Before-and-after change data
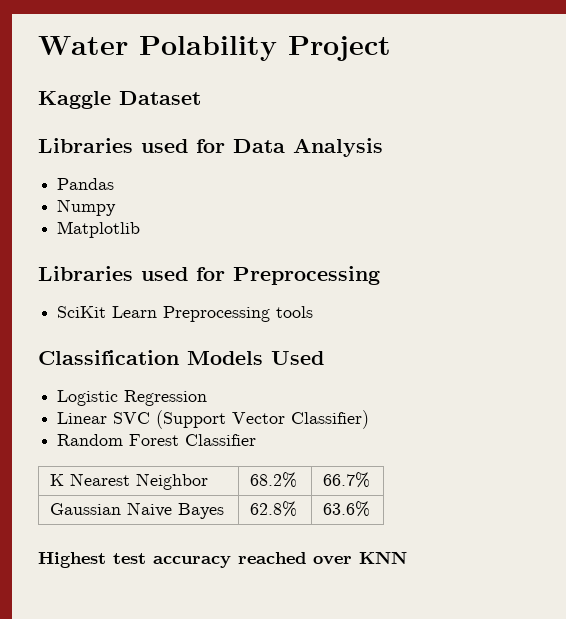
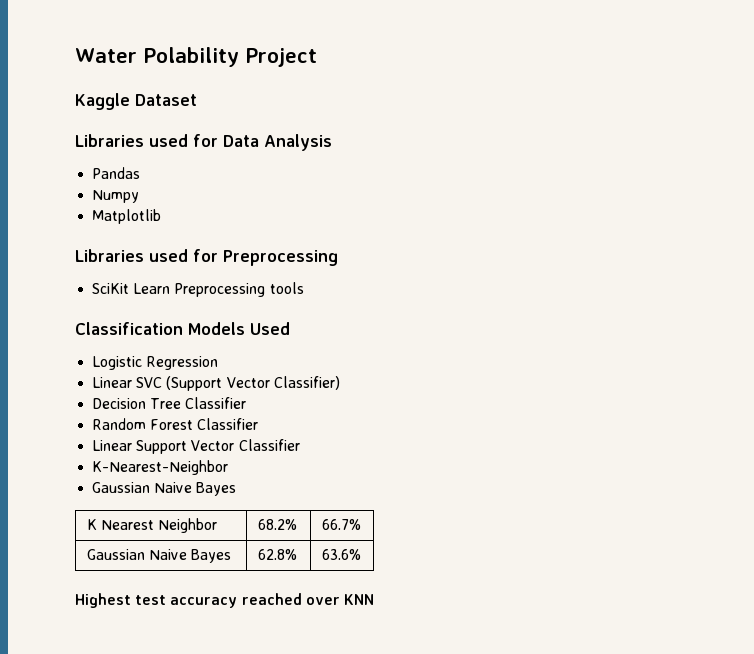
+ Decision Tree Classifier
+ Linear Support Vector Classifier
+ K-Nearest-Neighbor
+ Gaussian Naive Bayes

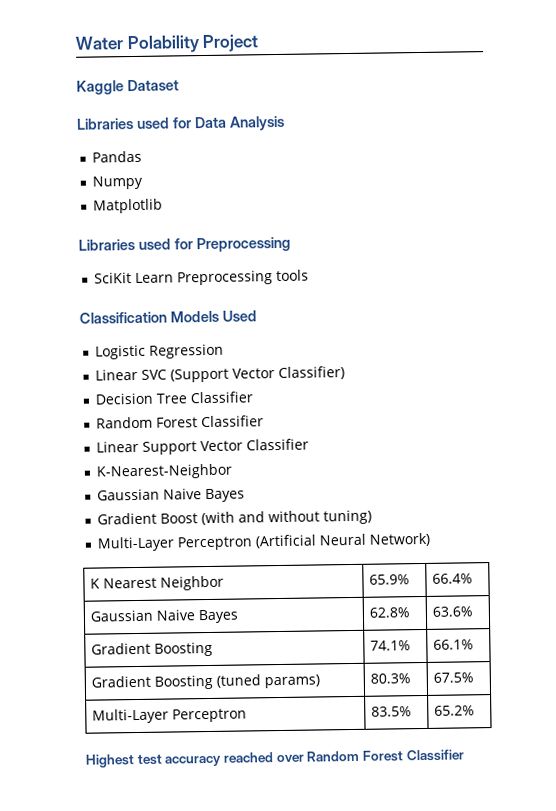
+ Gradient Boost (with and without tuning)
+ Multi-Layer Perceptron (Artificial Neural Network)
- K Nearest Neighbor | 68.2% | 66.7%
+ K Nearest Neighbor | 65.9% | 66.4%
+ Gradient Boosting | 74.1% | 66.1%
+ Gradient Boosting (tuned params) | 80.3% | 67.5%
+ Multi-Layer Perceptron | 83.5% | 65.2%
- Highest test accuracy reached over KNN
+ Highest test accuracy reached over Random Forest Classifier

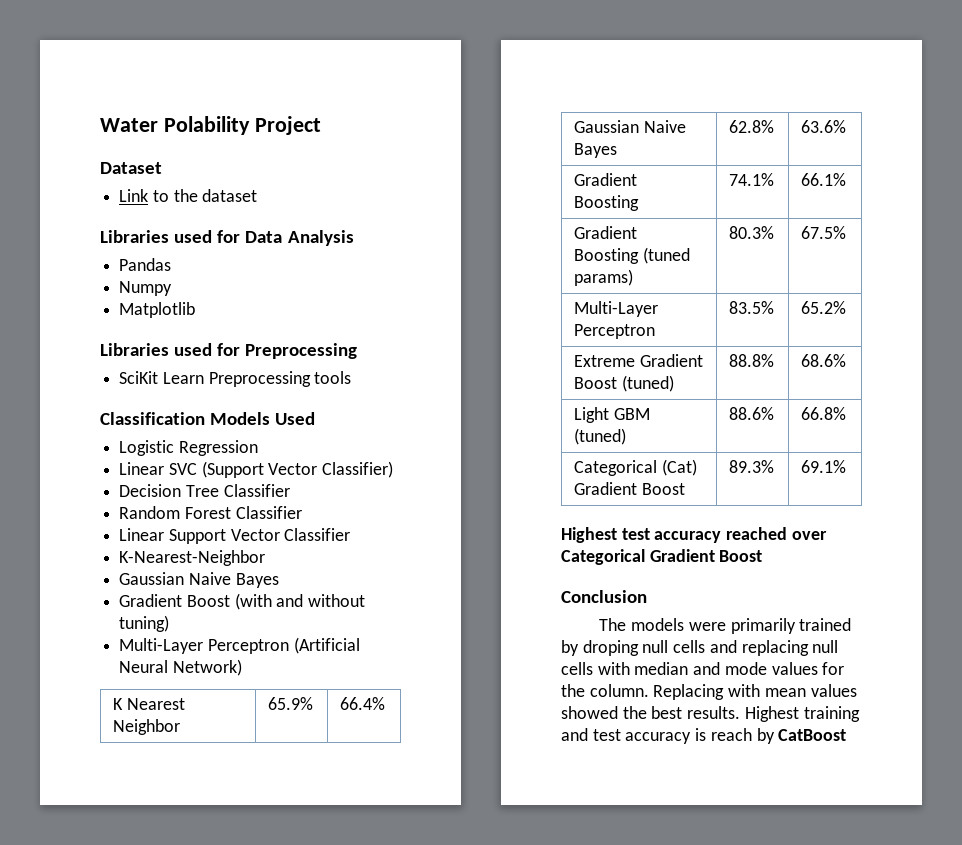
- Kaggle Dataset
+ Dataset
+ Link to the dataset
+ Extreme Gradient Boost (tuned) | 88.8% | 68.6%
+ Light GBM (tuned) | 88.6% | 66.8%
+ Categorical (Cat) Gradient Boost | 89.3% | 69.1%
- Highest test accuracy reached over Random Forest Classifier
+ Highest test accuracy reached over Categorical Gradient Boost
+ Conclusion
+ The models were primarily trained by droping null cells and replacing null cells with median and mode values for the column. Replacing with mean values showed the best results. Highest training and test accuracy is reach by CatBoost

» WHAT YOU HAVE TO DO
Return the records verbatim, minus pictures.

» RESULT OF THIS TASK
+ Decision Tree Classifier
+ Linear Support Vector Classifier
+ K-Nearest-Neighbor
+ Gaussian Naive Bayes

+ Gradient Boost (with and without tuning)
+ Multi-Layer Perceptron (Artificial Neural Network)
- K Nearest Neighbor | 68.2% | 66.7%
+ K Nearest Neighbor | 65.9% | 66.4%
+ Gradient Boosting | 74.1% | 66.1%
+ Gradient Boosting (tuned params) | 80.3% | 67.5%
+ Multi-Layer Perceptron | 83.5% | 65.2%
- Highest test accuracy reached over KNN
+ Highest test accuracy reached over Random Forest Classifier

- Kaggle Dataset
+ Dataset
+ Link to the dataset
+ Extreme Gradient Boost (tuned) | 88.8% | 68.6%
+ Light GBM (tuned) | 88.6% | 66.8%
+ Categorical (Cat) Gradient Boost | 89.3% | 69.1%
- Highest test accuracy reached over Random Forest Classifier
+ Highest test accuracy reached over Categorical Gradient Boost
+ Conclusion
+ The models were primarily trained by droping null cells and replacing null cells with median and mode values for the column. Replacing with mean values showed the best results. Highest training and test accuracy is reach by CatBoost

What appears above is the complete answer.